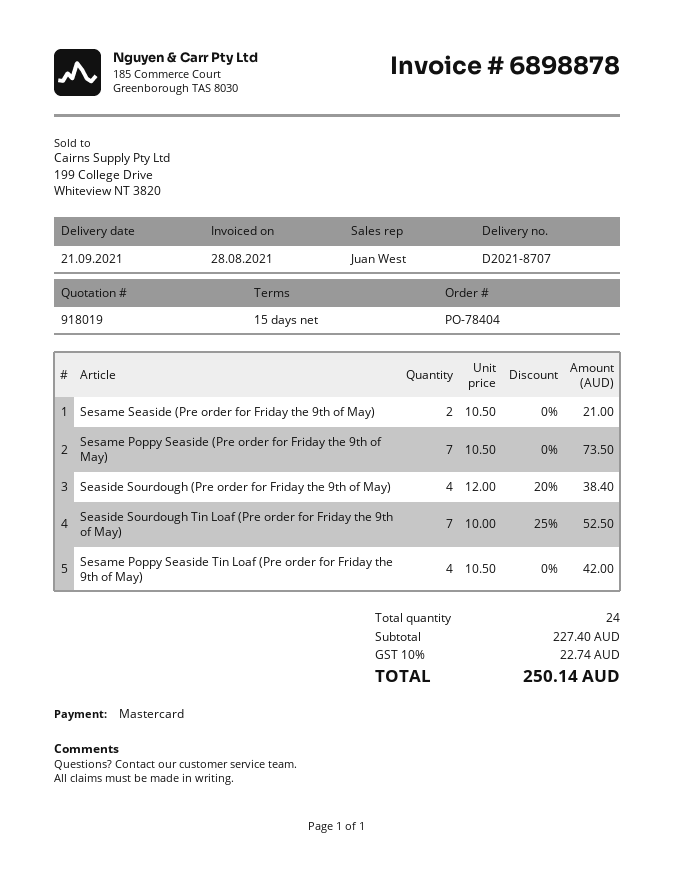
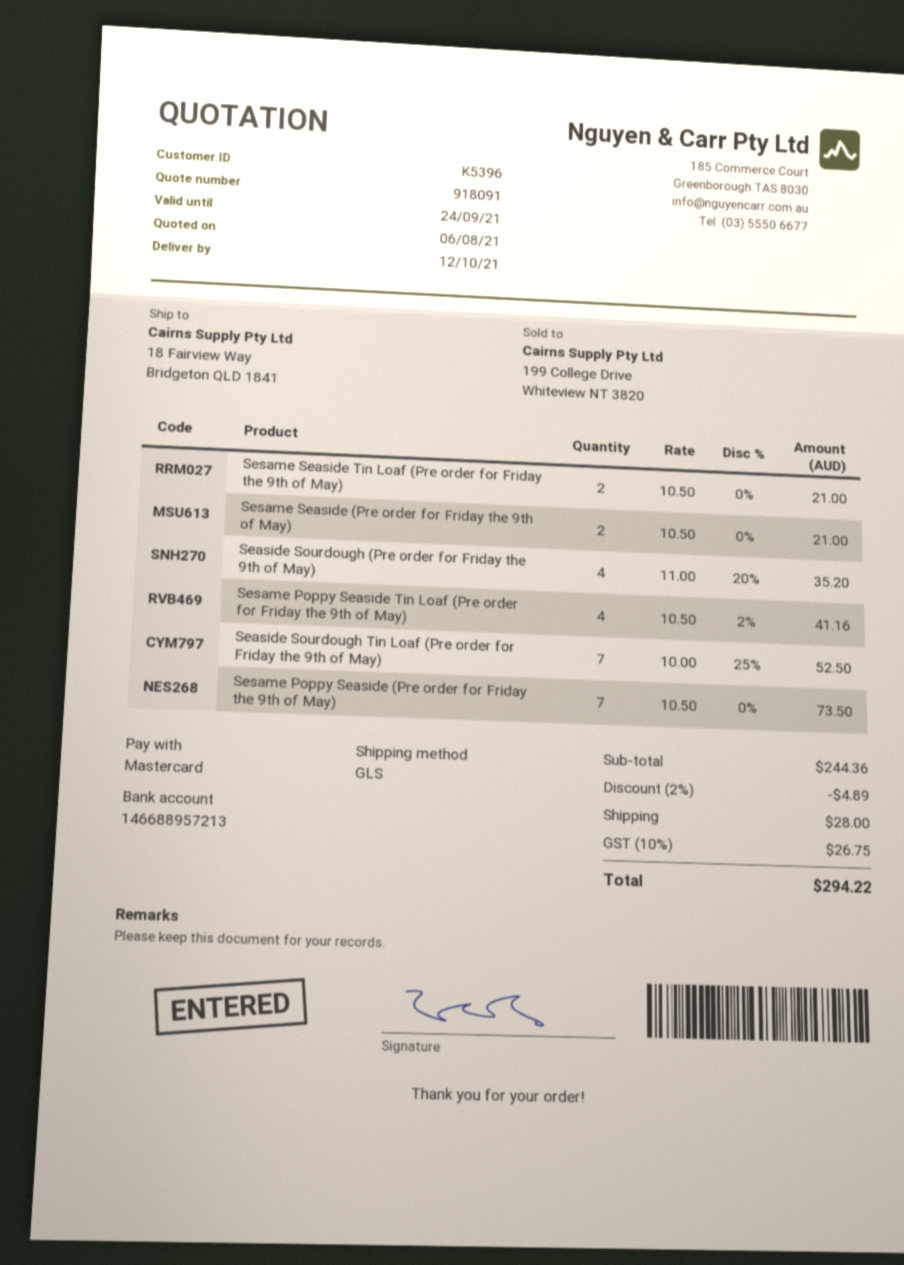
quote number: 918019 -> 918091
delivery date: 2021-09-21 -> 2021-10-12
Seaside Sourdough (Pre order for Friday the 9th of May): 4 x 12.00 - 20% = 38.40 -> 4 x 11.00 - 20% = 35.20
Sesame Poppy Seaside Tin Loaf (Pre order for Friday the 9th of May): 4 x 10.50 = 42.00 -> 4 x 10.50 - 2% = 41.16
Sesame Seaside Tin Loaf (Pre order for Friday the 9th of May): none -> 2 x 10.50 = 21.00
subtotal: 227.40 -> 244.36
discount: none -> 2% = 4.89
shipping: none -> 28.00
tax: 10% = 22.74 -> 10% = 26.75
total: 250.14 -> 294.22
===============
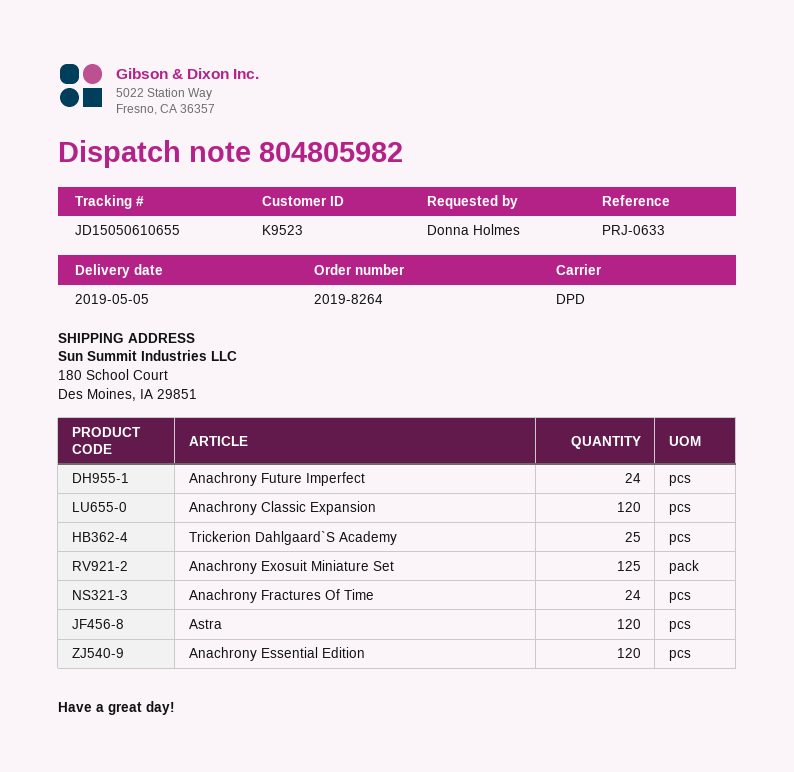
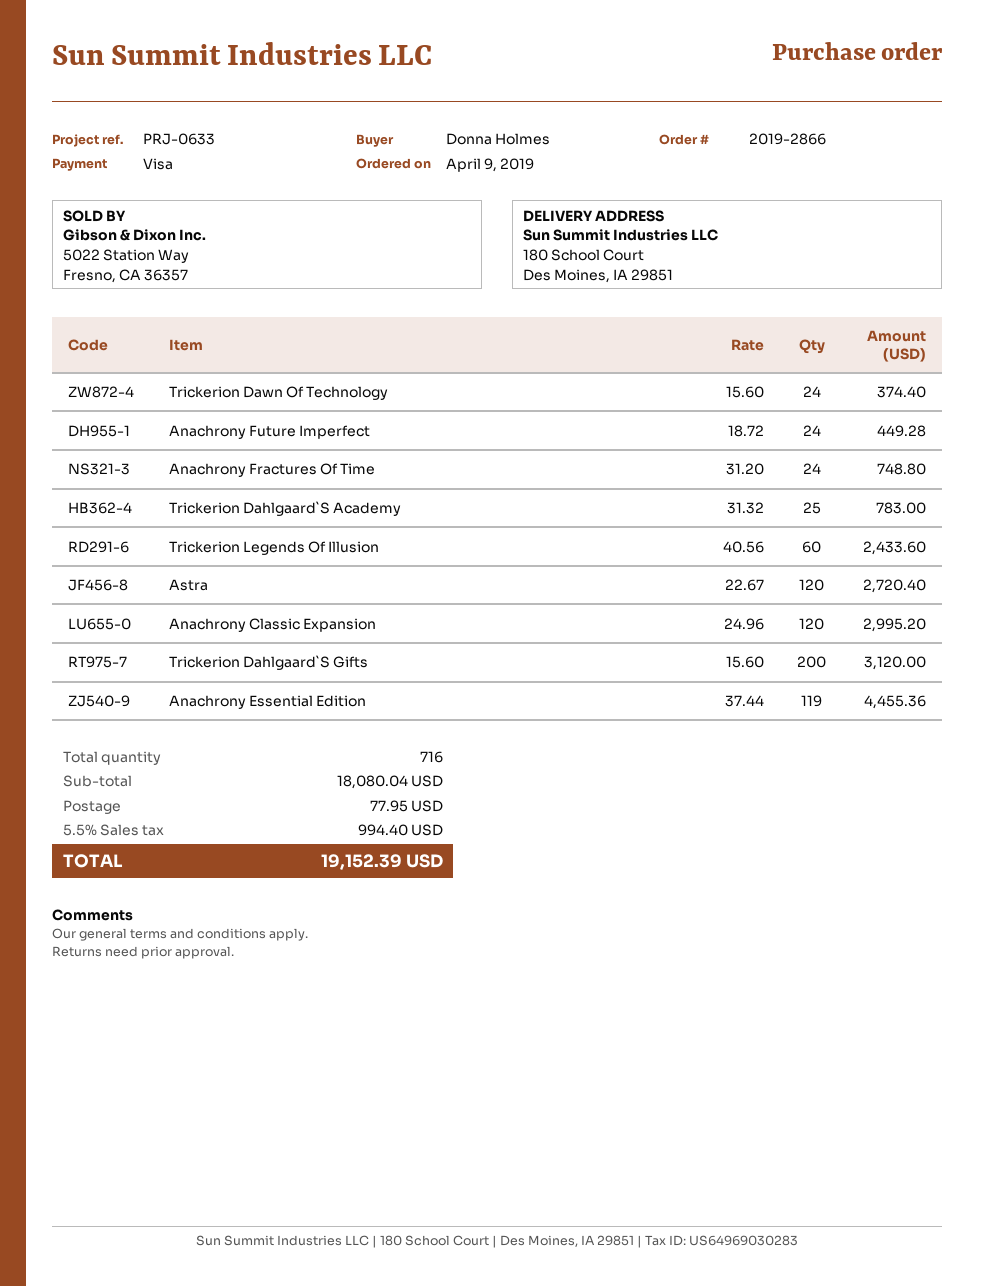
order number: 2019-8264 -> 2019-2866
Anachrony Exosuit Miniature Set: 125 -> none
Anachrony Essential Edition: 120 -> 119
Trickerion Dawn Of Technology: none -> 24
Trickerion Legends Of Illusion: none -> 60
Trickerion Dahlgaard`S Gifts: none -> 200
===============
### TASK DETAILS
The number of lines in the entries holding the word "Seaside" is what is needed. Supply that number only.

### RESPONSE BOX
3